# 01: Data Exploration & Consolidation
**Project:** Ethiopia Financial Inclusion Impact Analysis  
**Goal:** Prepare a "Single Source of Truth" by cleaning and merging raw datasets.

### **What this notebook does:**
* **Data Ingestion:** Loads the raw unified dataset and external indicator files (Findex, GSMA).
* **Standardization:** Fixes inconsistent column names, date formats, and regional labels (e.g., standardizing "Addis" vs "Addis Ababa").
* **Type Casting:** Ensures numeric values are properly formatted for calculation and handles missing data (NaNs).
* **Export:** Saves the `ethiopia_fi_cleaned.csv` file, which serves as the foundation for all future analysis.

In [None]:
import pandas as pd
import os

ROOT_DIR = os.path.abspath(os.getcwd())
DATA_DIR = os.path.join(ROOT_DIR, 'data', 'raw')

files = {
    "raw": "ethiopia_fi_unified_data - ethiopia_fi_unified_data.csv",
    "impact": "ethiopia_fi_unified_data - Impact_sheet.csv"
}

PATH_RAW = os.path.join(DATA_DIR, files["raw"])
PATH_IMPACT = os.path.join(DATA_DIR, files["impact"])

# Load & Unify
try:
    df = pd.concat([pd.read_csv(PATH_RAW), pd.read_csv(PATH_IMPACT)], ignore_index=True)
    print(f"Dataset Unified: {df.shape[0]} rows, {df.shape[1]} columns.")
except FileNotFoundError as e:
    print(f"Error: Path not found. Verify file exists at: {e.filename}")

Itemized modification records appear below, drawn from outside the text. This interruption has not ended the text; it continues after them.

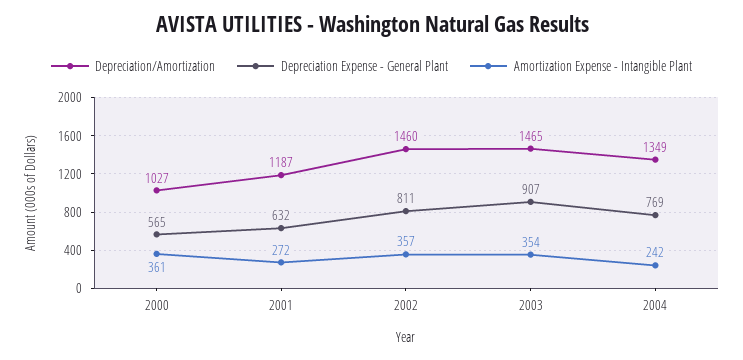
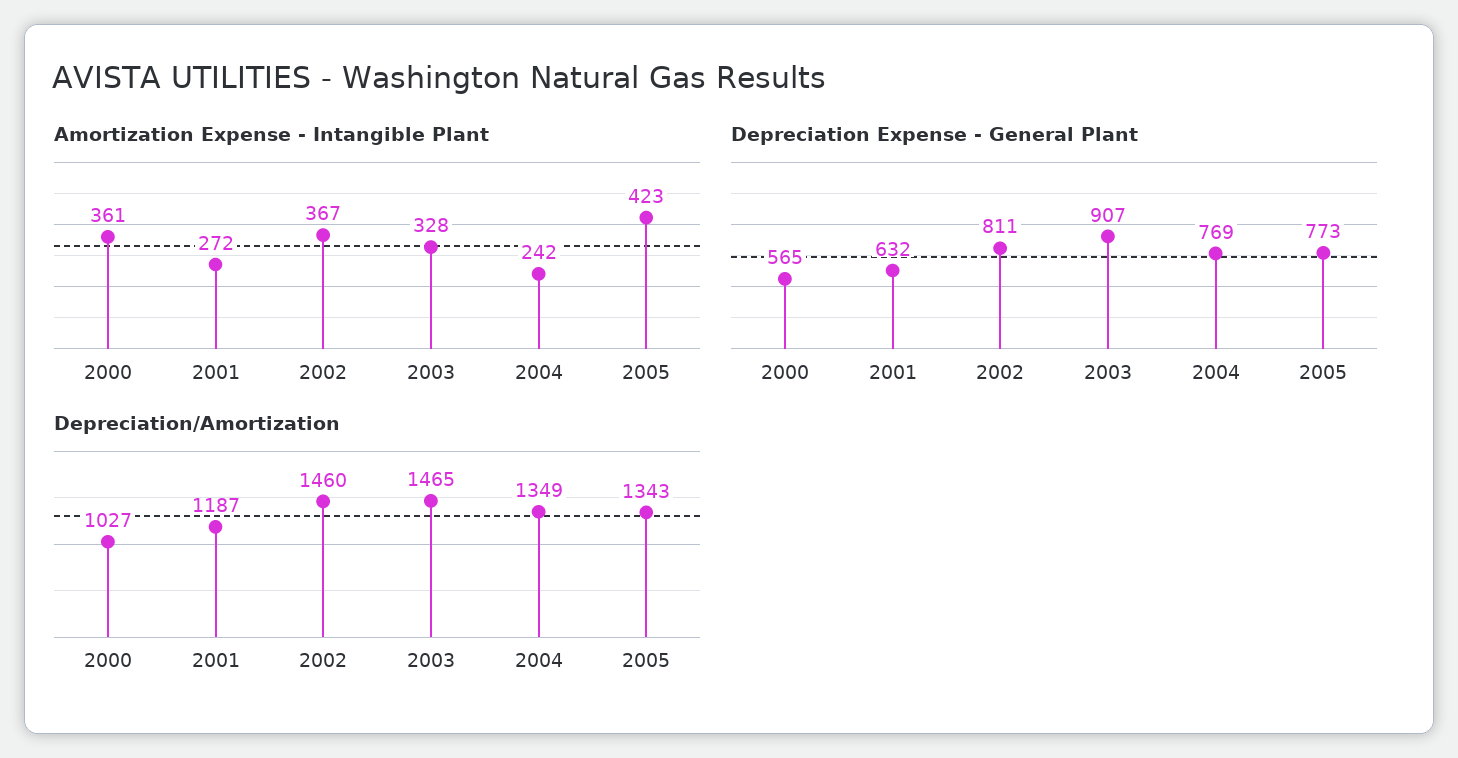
Amortization Expense - Intangible Plant, 2002: 357 -> 367
Amortization Expense - Intangible Plant, 2003: 354 -> 328
Amortization Expense - Intangible Plant, 2005: none -> 423
Depreciation Expense - General Plant, 2005: none -> 773
Depreciation/Amortization, 2005: none -> 1343

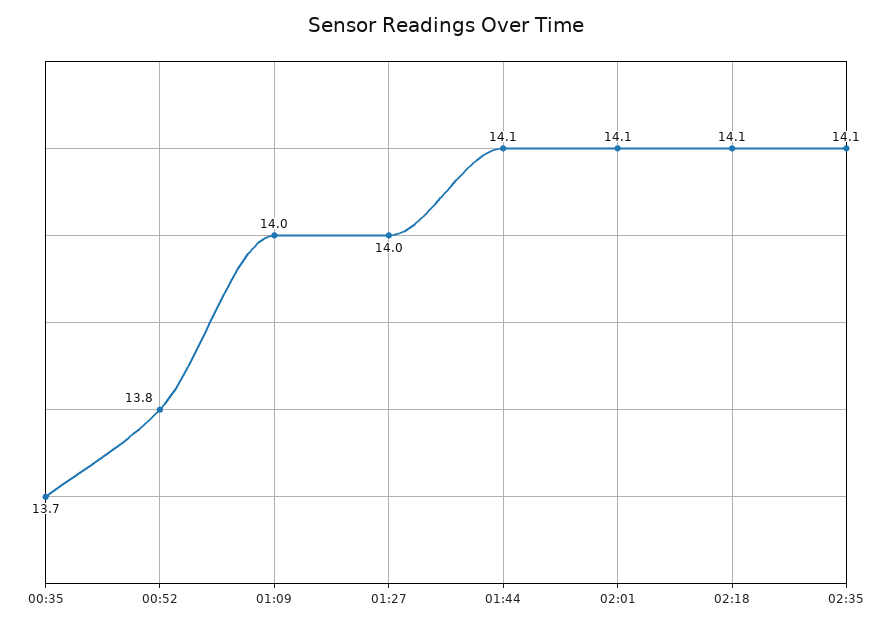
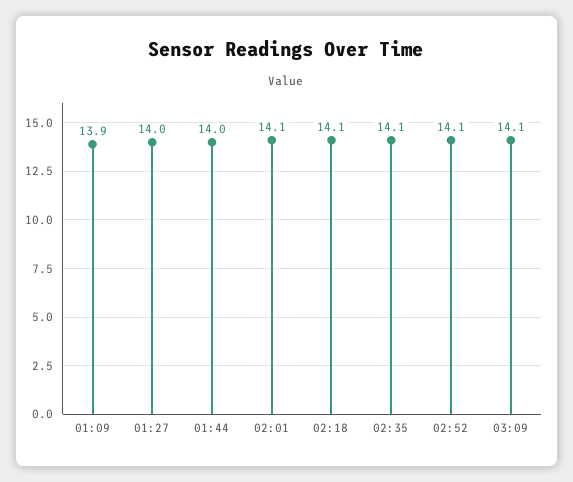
00:35: 13.7 -> none
00:52: 13.8 -> none
01:09: 14 -> 13.9
01:44: 14.1 -> 14
02:52: none -> 14.1
03:09: none -> 14.1

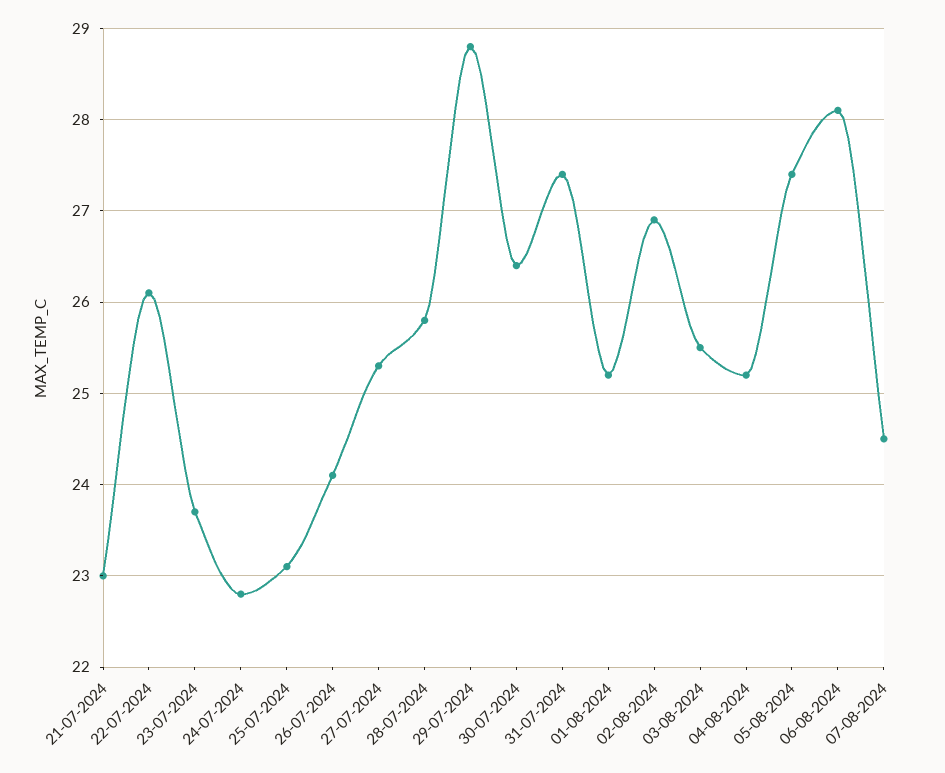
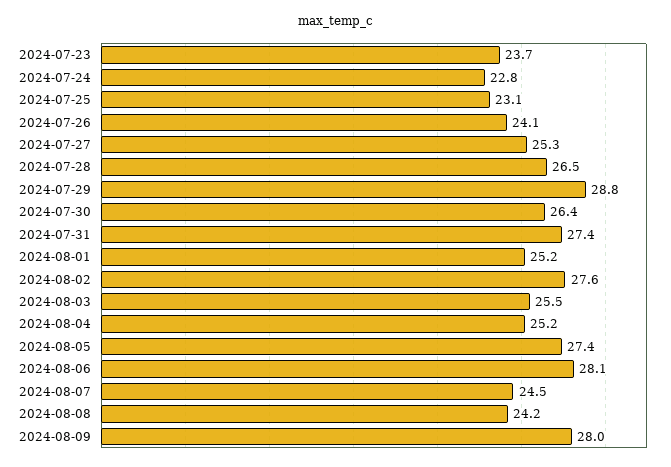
21-07-2024: 23 -> none
22-07-2024: 26.1 -> none
28-07-2024: 25.8 -> 26.5
02-08-2024: 26.9 -> 27.6
2024-08-08: none -> 24.2
2024-08-09: none -> 28

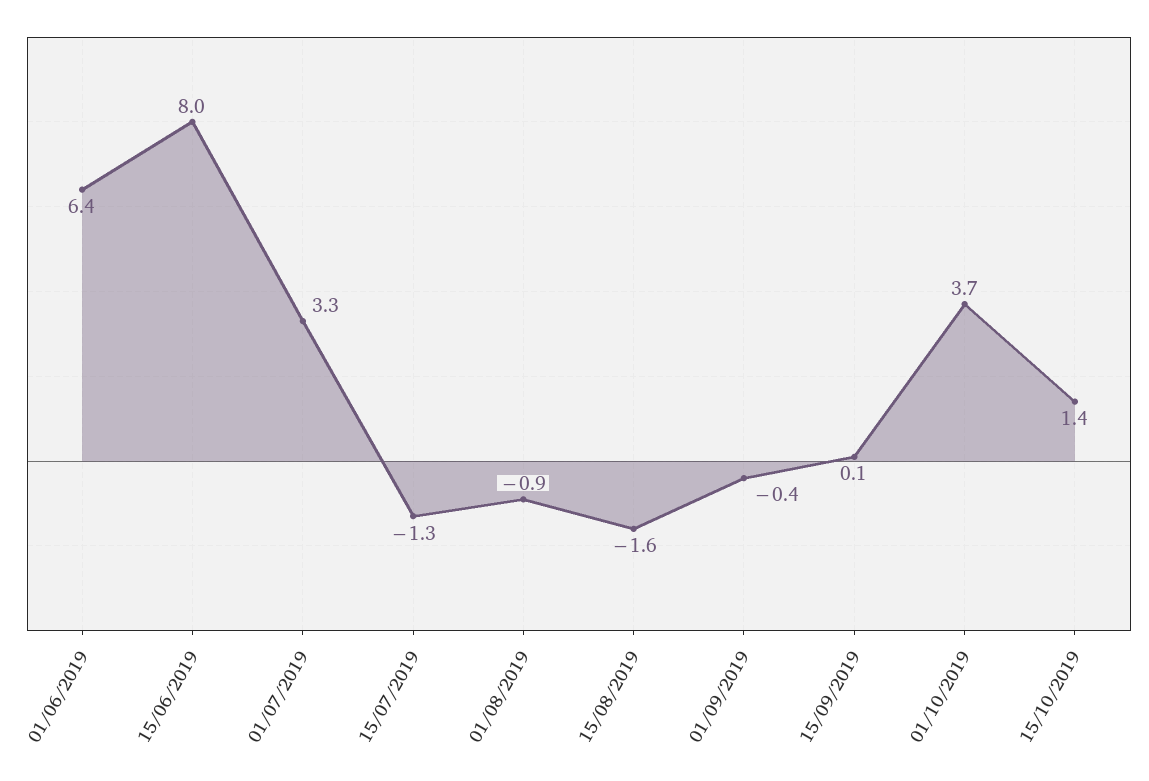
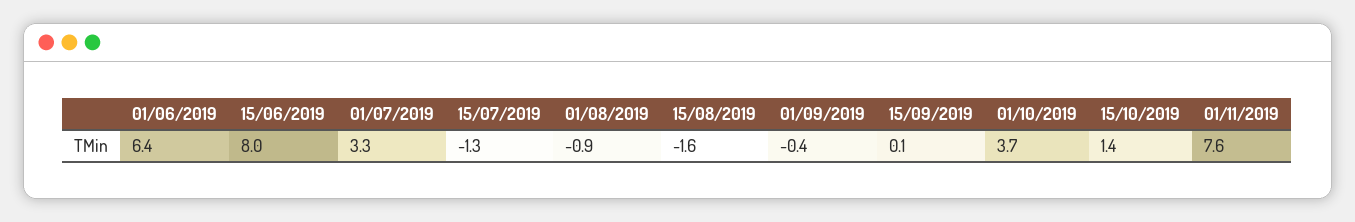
01/11/2019: none -> 7.6

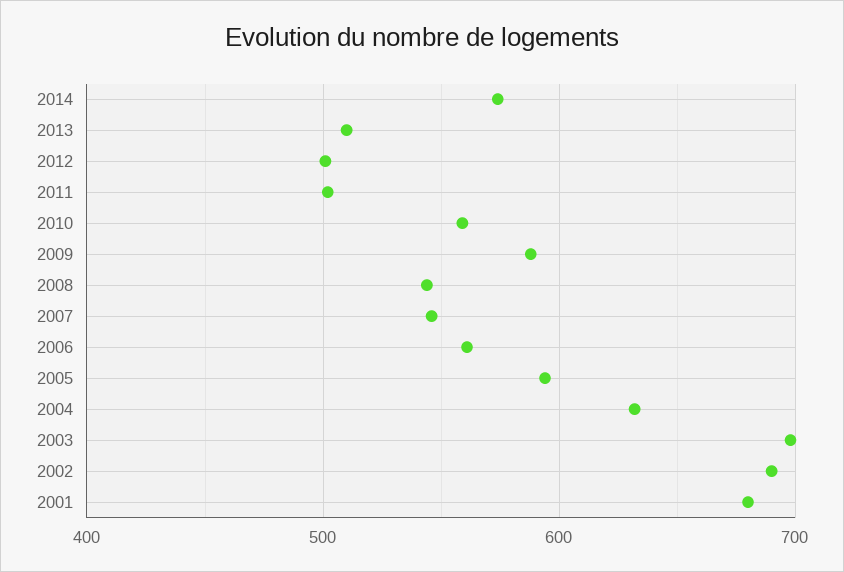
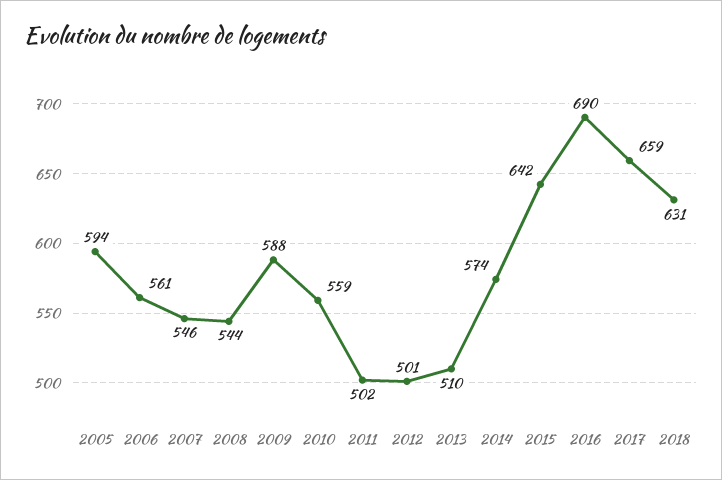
2004: 630 -> none
2003: 700 -> none
2002: 690 -> none
2001: 680 -> none
2015: none -> 642
2016: none -> 690
2017: none -> 659
2018: none -> 631

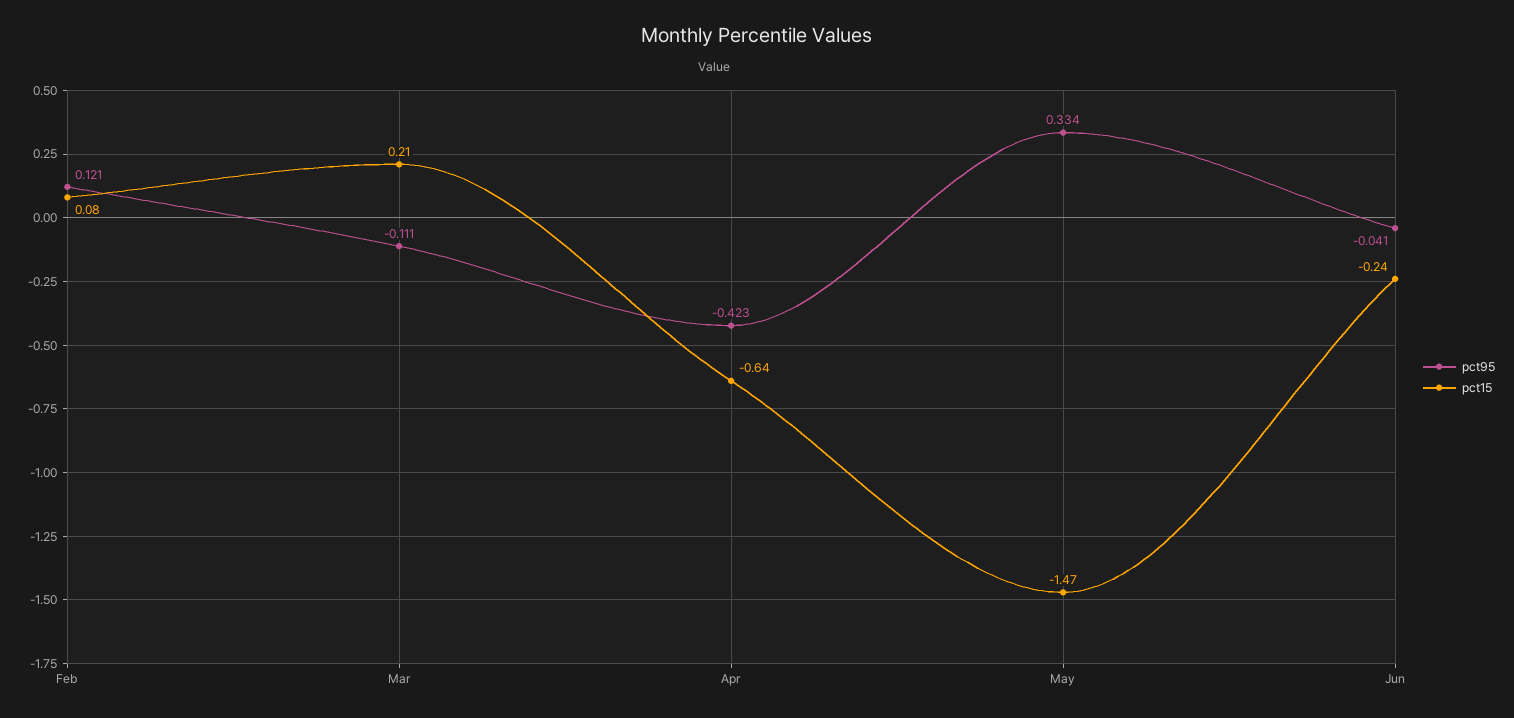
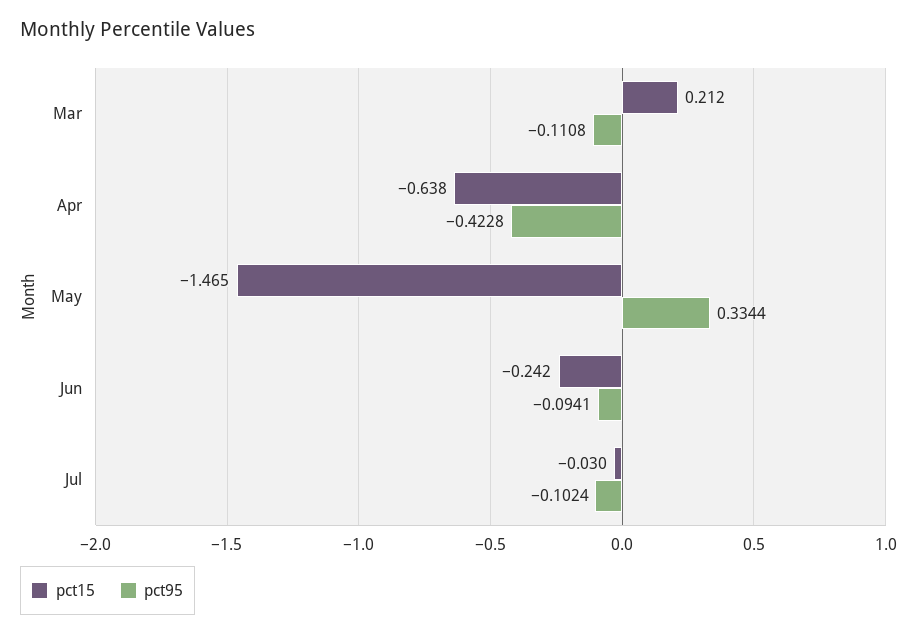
pct95, Feb: 0.121 -> none
pct15, Feb: 0.08 -> none
pct95, Jun: -0.041 -> -0.0941
pct15, Jul: none -> -0.03
pct95, Jul: none -> -0.1024

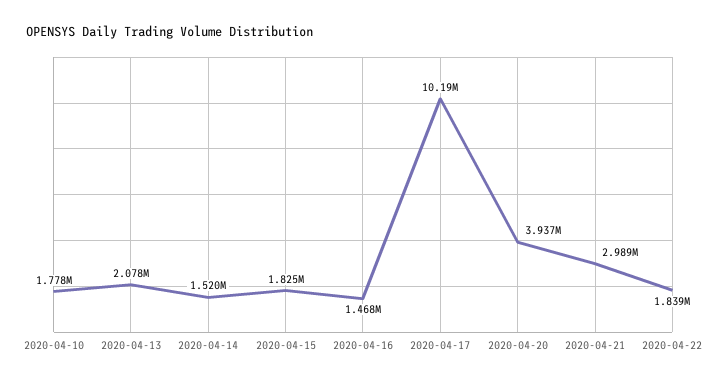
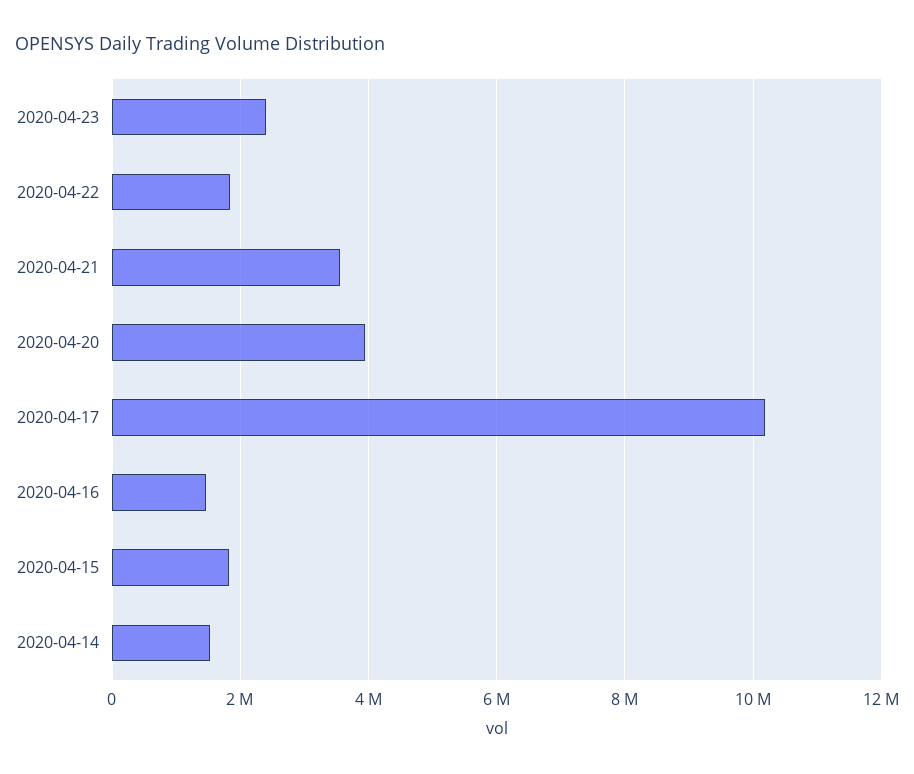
2020-04-10: 1778000 -> none
2020-04-13: 2078000 -> none
2020-04-21: 2989000 -> 3600000
2020-04-23: none -> 2400000

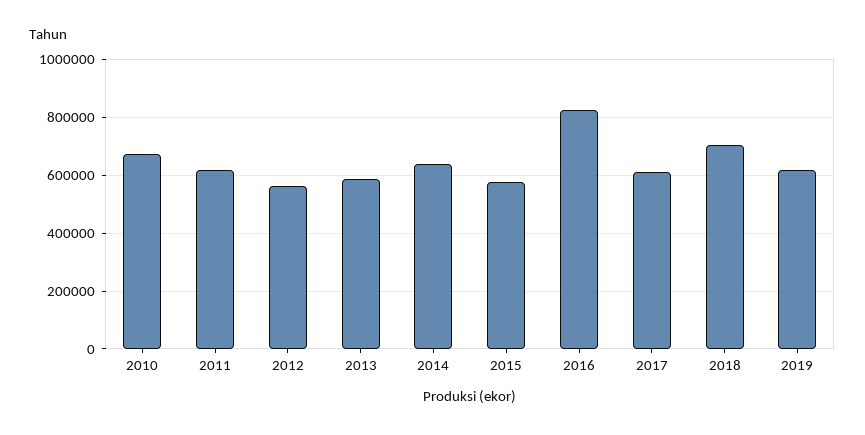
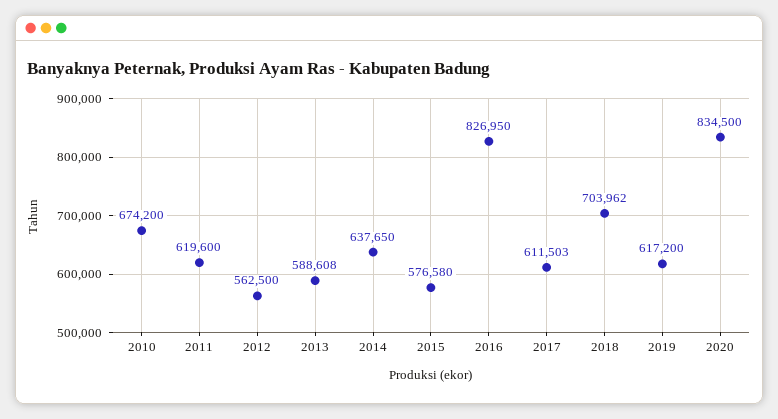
2020: none -> 834500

Dataset Unified: 57 rows, 35 columns.


In [None]:
PATH_REF = os.path.join(DATA_DIR, 'reference_codes - reference_codes.csv')

try:
    df_ref = pd.read_csv(PATH_REF)
    df_ref.columns = df_ref.columns.str.strip()

    pillar_values = df_ref[df_ref['field'] == 'pillar']['code'].unique()
    record_values = df_ref[df_ref['field'] == 'record_type']['code'].unique()
    
    display(df_ref.head())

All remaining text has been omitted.